In queste pagine la volontà di dire «si apre verso una libera possibilità di vita, che si fa strada tra tutto quello che di ostile c’è nel mondo: e quella passione di vita e di poesia si afferma nel palpitare delle forme e dei gesti, nel modo di porsi delle persone, nella vivace concretezza dei rapporti umani, nella bellezza che li costituisce». Un’inattesa bellezza si mostra al giovane medico nel manicomio di campagna che ha scelto come osservatorio sul mondo. Inattesa quanto più immersa nel dolore, nascosta dietro volti sfigurati dalla malattia.

«Il giovane dalla cameretta — scrive Tobino nel suo romanzo di formazione — vede che altri uomini lo guardano e nel silenzio, mantenendo egli il silenzio, infila le dita lentamente nella feritoia, il figlio del farmacista si scosta, le dita del giovane si muovono, come volessero cercare un sostegno, ma con delicatezza, gentili, una mano svagata di ragazza che sogna da sveglia».

L’empatia verso il ragazzo recluso fa affiorare il ricordo di una tradizione tutta toscana, la festa del grillo, che si celebra il giorno dell’Ascensione. «Un giorno misi un grillo dentro una scatola con dei buchi perché respirasse — continua Tobino — il grillo così annaspava da un buco con un suo tentacolo o zampa, producendo lo stesso musicale annaspìo del giovane matto nella feritoia. “Lasciamogli aperta la luce” dice il medico, “non conosce ancora la cameretta, che non si faccia male non vedendo le pareti” e aggiunge “qualsiasi cosa, se mai chiamatemi”. E il figlio del farmacista ritorna indietro. Le teste pallide dei matti sui guanciali».

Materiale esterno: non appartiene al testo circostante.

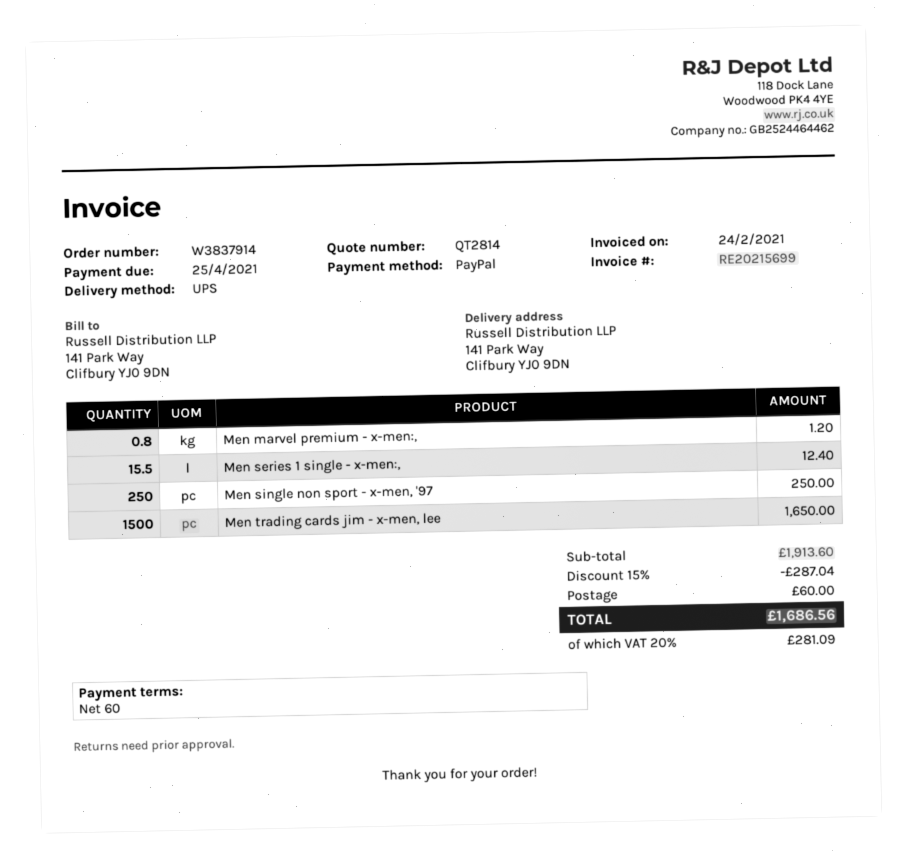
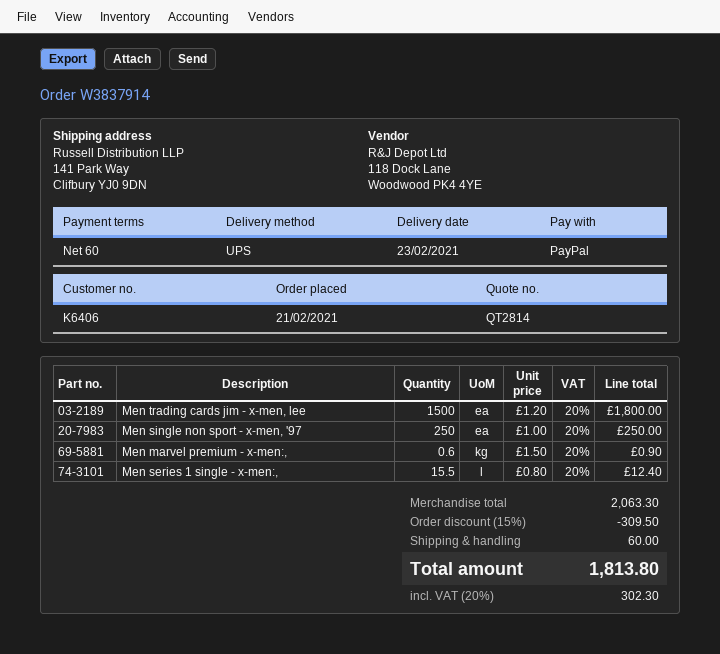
Men marvel premium - x-men:,: 0.8 for 1.20 -> 0.6 for 0.90
Men trading cards jim - x-men, lee: 1500 for 1650.00 -> 1500 for 1800.00
subtotal: 1913.60 -> 2063.30
discount: 15% = 287.04 -> 15% = 309.50
tax: 20% = 281.09 -> 20% = 302.30
total: 1686.56 -> 1813.80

Avvolto dall’oscurità “buona” della notte, il figlio del farmacista si lascia abbracciare dal dolore degli altri, non lo ignora, non lo minimizza, non si lascia bloccare dalla paura, accetta di lasciarsi ferire da ogni contraddizione, da ogni grido che ascolta. Di notte, «fisso in quella luce trasparente e buia e amante», ripensa «a questo dolore che lo tentacola stendendosi verso di lui dai cameroni, corridoi, buchi, ogni angolo, dolore che s’agita e stagna come l’umidità dai muri; a queste risate; a questo pensare dolorosamente pazzo; a questa prigione, le sbarre, le matte con i capelli sconosciuti al pettine, i fiori che nonostante quelle voci pazze profumano nei giardini tra una sezione e l’altra».

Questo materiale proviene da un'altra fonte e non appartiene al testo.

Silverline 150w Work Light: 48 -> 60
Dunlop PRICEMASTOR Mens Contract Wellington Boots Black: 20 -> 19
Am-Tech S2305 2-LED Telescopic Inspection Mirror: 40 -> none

Nel silenzio e nella pace della notte, il giovane medico ripensa al «camminare vorticoso inutile dei matti nel recinto, il rivolgersi loro continuo a spettri, questo dolore che valica questi muri e si riversa per la campagna che sembra non lo intenda e ugualmente opulenta si ubriachi d’estate; questo silenzio con delle grida appena percettibili che vengono di là, dai reparti, tra il silenzio della notte e l’ammiccare birichino dei grilli nascosti dietro uno stelo».